The study demonstrates that a GPCR-based fluorescent sensor, MTRIAOT, enables real-time measurement of extracellular OT dynamics in vivo with high sensitivity, specificity, and fast kinetics while minimally perturbing downstream signaling. This capability addressed key gaps in the field by revealing endogenous OT patterns, including ultradian oscillations (~2-hour intervals) in AON that likely escaped detection with slower methods. MTRIAOT also resolved rapid, context-dependent OT responses to social interaction and acute stress across second-to-minute timescales. Pharmacological tests indicated that peripheral OT administration (20 μg intranasal or intraperitoneal) did not measurably elevate AON OT levels under the tested conditions, whereas central ICV OT did, informing debates on nose-to-brain OT delivery and blood–brain barrier transit. The modulation of OT dynamics by anesthesia, metabolic state (fasting/refeeding), and aging underscores the need to consider experimental context and subject state when interpreting OT-related measurements and behaviors. Finally, the MTRIA framework generalized to many other GPCRs, suggesting a scalable route to sensors for diverse neuromodulators.

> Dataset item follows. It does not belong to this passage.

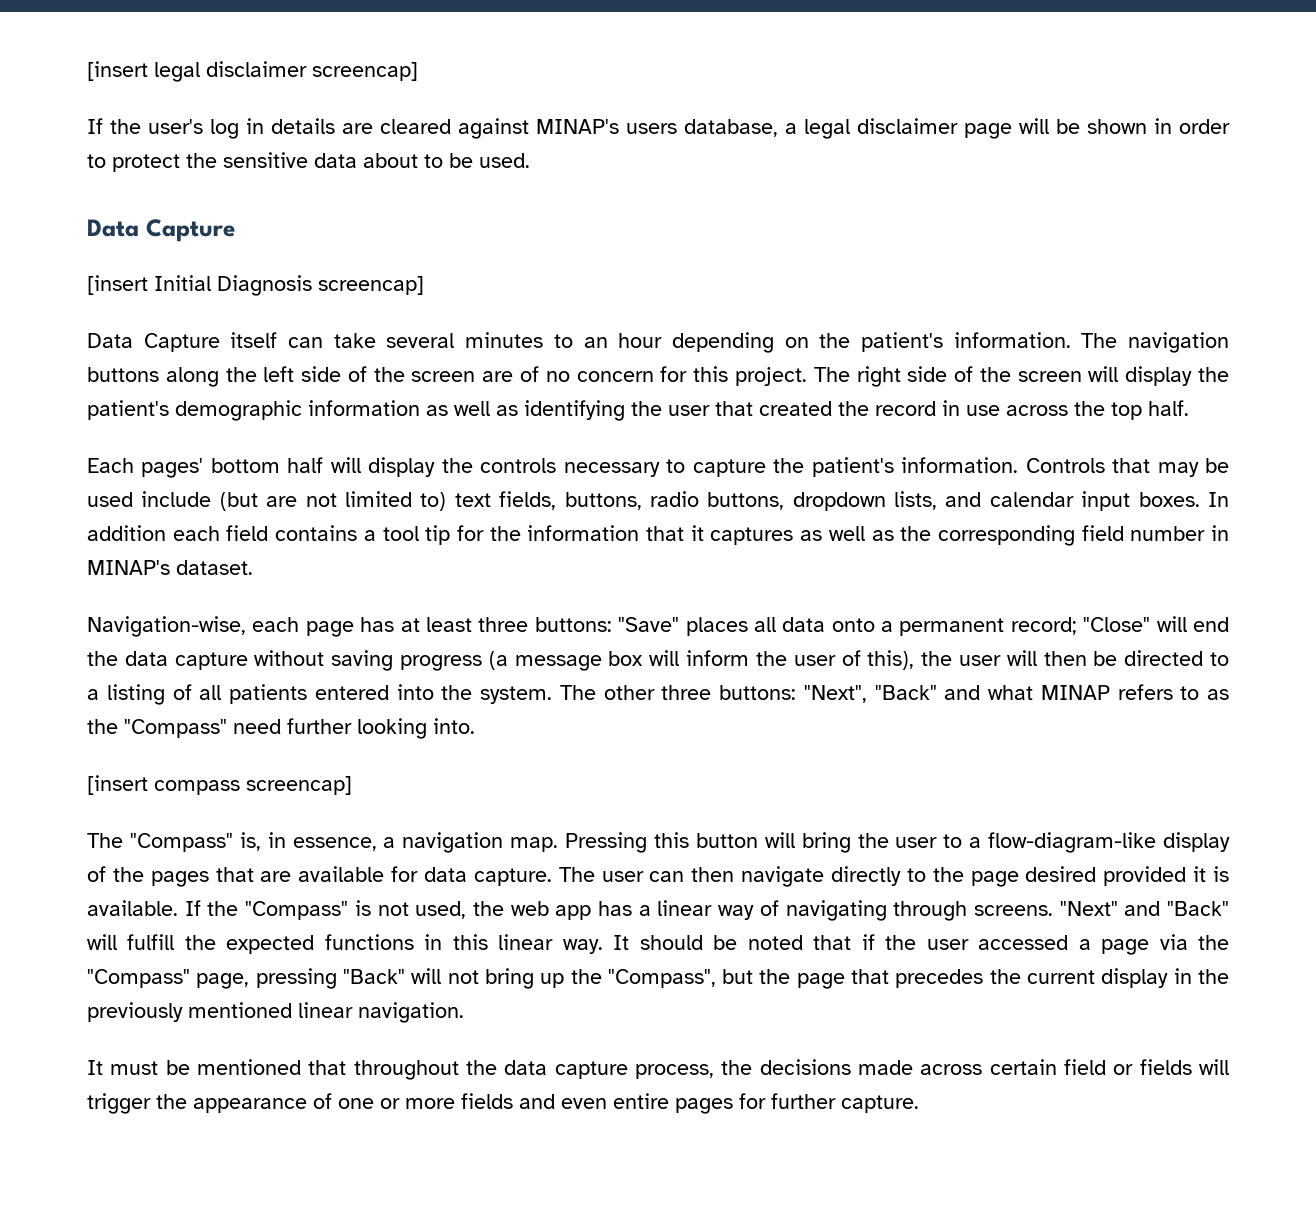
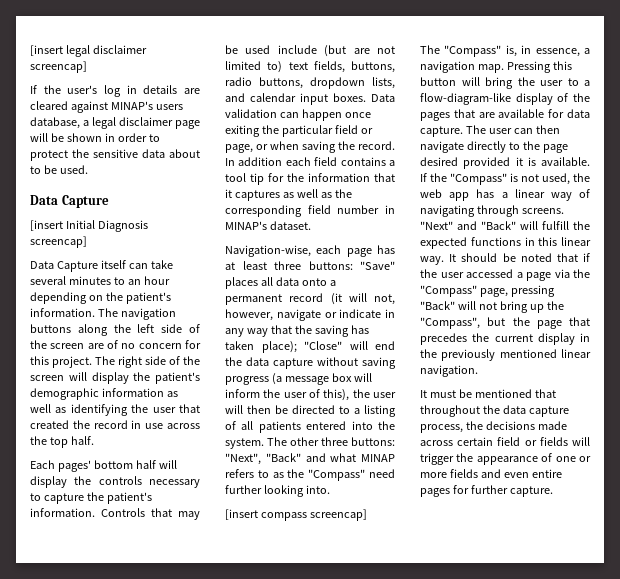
(1200, 499) none -> [371,94,395,102] [225,109,371,121] [225,125,373,137] [225,141,395,153] Data validation can happen once exiting the particular field or page, or when saving the record.
[1010,617,1077,635] record; -> [289,293,395,305] [225,309,395,321] [225,325,369,337] [225,341,297,353] record (it will not, however, navigate or indicate in any way that the saving has taken place);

MTRIAOT is a robust, fast, and specific fluorescent sensor that enables in vivo, real-time tracking of extracellular oxytocin dynamics. Using fiber photometry in mice, it uncovered ultradian OT oscillations, resolved rapid OT responses to social and stress stimuli, and revealed strong modulation of brain OT levels by anesthesia, fasting, and aging. The findings clarify that, under the tested conditions, peripherally administered OT does not measurably elevate OT in AON, while central administration and optogenetic release do. Beyond oxytocin, the MTRIA strategy generalizes to a broad set of GPCRs, offering a platform for building sensors for many ligands. Future directions include quantitative calibration of in vivo OT concentrations (for example, via fluorescence lifetime or FRET-based designs), investigation of mechanisms and functions of OT oscillations, exploration of regional OT dynamics across the brain, and application of MTRIA-based sensors to other neuromodulatory systems.

- Quantitation: Current readouts are relative (ΔF/F0 or z-scores); absolute in vivo OT concentrations are not directly measured. The authors propose future lifetime or FRET-based designs for quantitative sensing. - Regional generalizability: Peripheral OT delivery was assessed in AON; effects in other brain regions may differ and require validation. - Aging and surgery: Although controls support tissue viability, reduced oscillation frequency with age could be influenced by surgical vulnerability in older animals; this cannot be fully excluded. - Sensor kinetics and spatial sampling: Fiber photometry integrates signals over a volume and does not resolve cellular/subregional sources; sensor kinetics, though fast, may still integrate over release/clearance processes. - Context dependence: Anesthesia, metabolic status, and behavioral context significantly affect OT dynamics, complicating comparisons across conditions and studies.